Attempts to open up the proceedings of the Council have been made for many years. The Council, it was pointed out, was the only legislative body in the democratic world to operate entirely in secret. Its rules of procedure were not even published in the Official Journal until July 1979. Information about Council proceedings was available only in the form of (admittedly frequent) leaks or anodyne press releases from the Council secretariat, whilst the answers given in response to questions from Members of the European Parliament (MEPs) were bland or evasive, or both. However, in 1993, as part of the general transparency initiative by the institutions, the member states agreed to accept a distinction between the ‘deliberative’ (or negotiating) function of the Council, which would remain confidential, and the formal ‘legislative’ function, which could be more open. In October 1993, the Council amended its rules of procedure so that its proceedings would be conducted in public ‘whenever the Council acts as legislator’, unless by simple majority it decided otherwise. (This was initially interpreted as meaning simply that the formal adoption of a measure and sometimes a specially ‘staged’, short debate around it would be public). Votes, explanations of vote and formal declarations on legislation would be published (as they could be on other matters if so decided, by simple majority, at the request of a mem­ber state). The Dutch and Danish foreign ministers voted against these new procedures on the grounds that they did not go far enough; the Greek foreign minister opposed them because they went too far.

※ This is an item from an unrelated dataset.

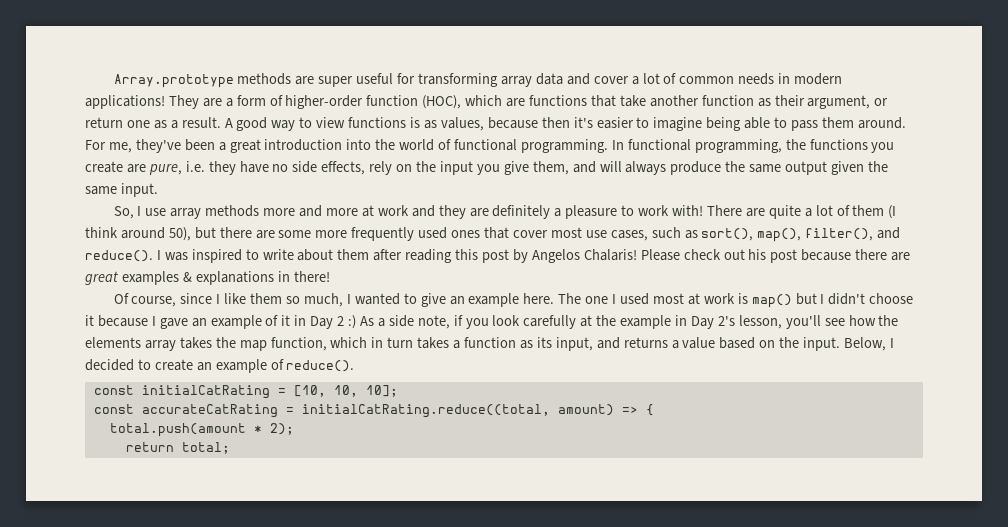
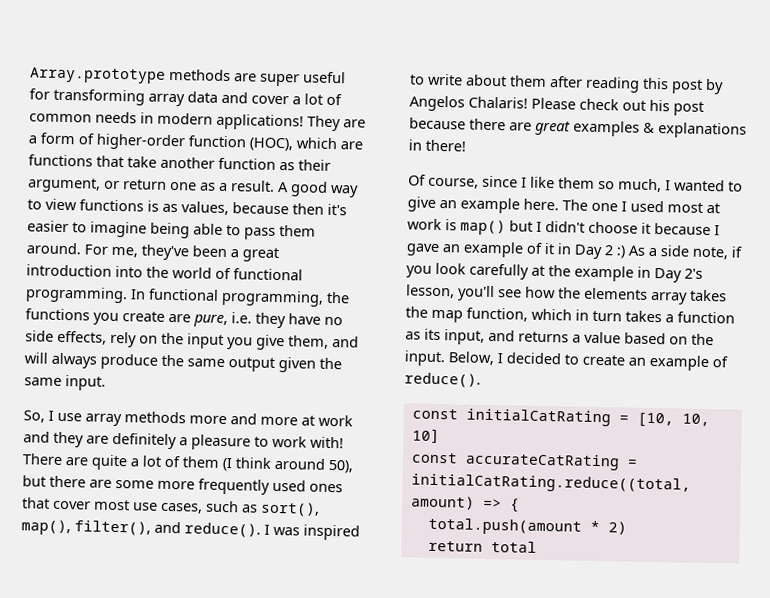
[365,385,398,397] 10]; -> [411,428,440,444] 10]
[269,423,294,435] [125,442,230,454] 2); // return total; -> [607,521,627,535] [427,540,537,553] 2) // return total

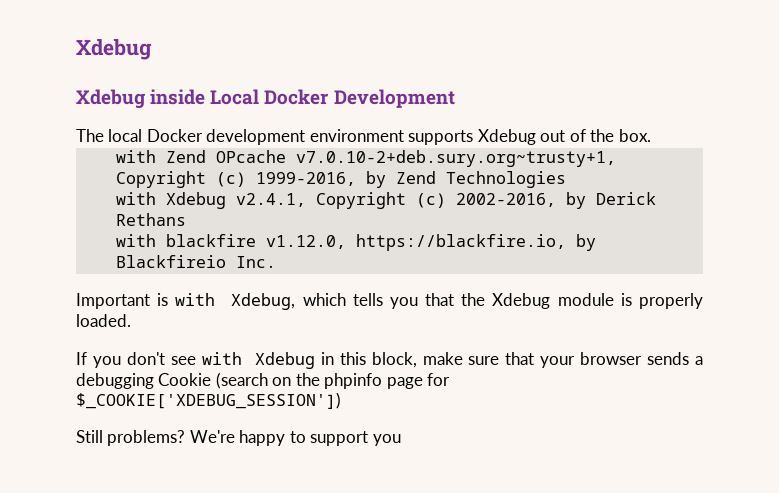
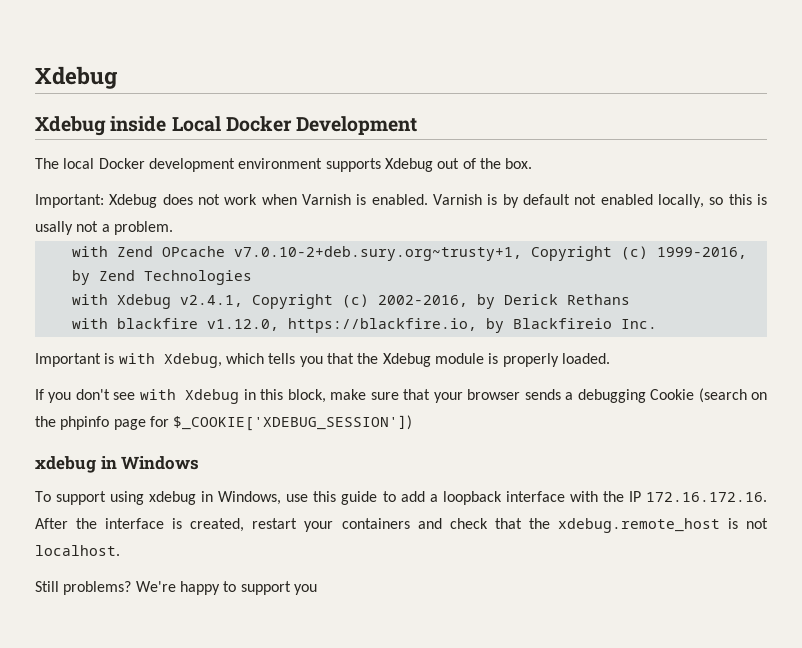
(651, 135) none -> [35,194,768,208] [35,221,173,235] // Important: Xdebug does not work when Varnish is enabled. Varnish is by default not enabled locally, so this is usally not a problem.
(341, 400) none -> [35,456,200,473] [35,491,767,505] [35,518,768,533] [35,545,120,556] // xdebug in Windows // To support using xdebug in Windows, use this guide to add a loopback interface with the IP 172.16.172.16. After the interface is created, restart your containers and check that the xdebug.remote_host is not localhost.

As a corollary of its general requirement for public access to the documents of the institutions, the 1997 Amsterdam Treaty made it clear that ‘when the Council acts in its legislative capacity, the results of votes and explanations of vote as well as statements in the minutes shall be made public’ (Article 207(3) EC). In December 1999, the Council agreed to make the provisional agendas of its meetings available to the public, and in July 2002, it decided that public debates should be held at both the initial and final stages of discussion on legislative items, with the agenda of meetings structured to enable such items to be grouped together so far as possible. The Lisbon Treaty recently replaced Article 207(3) with new wording: ‘The Council shall meet in public when it deliberates and votes on a draft legislative act. To this end, each Council meeting shall be divided into two parts, dealing respectively with deliberations on Union legislative acts and non-legislative activities’ (Article 16(8) TEU).

The key legislative text on transparency in the EU institutions is a regulation on access to documents, proposed by the Commission in January 2000 and adopted by the Council and Parliament in May 2001. (It is generally known by its code number as Regulation 1049/2001). This builds on the 1993 code of conduct and obliges each institution to establish a register of all its existing documents, to which new documents are to added ‘without delay’. A document is defined as ‘any content whatever its medium … concerning a matter relating to the policies, activities and decisions falling within the institution’s sphere of responsibility’. This definition encompasses official documents, including emails, that relate to the formal responsibilities and powers of an institution. A date, reference number and title are given to each such document as it is entered in the register and this information must be accessible to citizens electronically. Some of these documents will already be freely available on the internet, independent of their inclusion on the register, but the register provides a single, comprehensive point of reference and access for anyone seeking all relevant materials (which will normally supplied within 15 days). Each institution adopts its own internal rules about how it fulfils its general obligation under the regulation. In the case of the European Parliament, for example, communications within Members’ offices or political groups are not considered to be official documents, but the communications of either with parliamentary office-holders or the administration would be so considered.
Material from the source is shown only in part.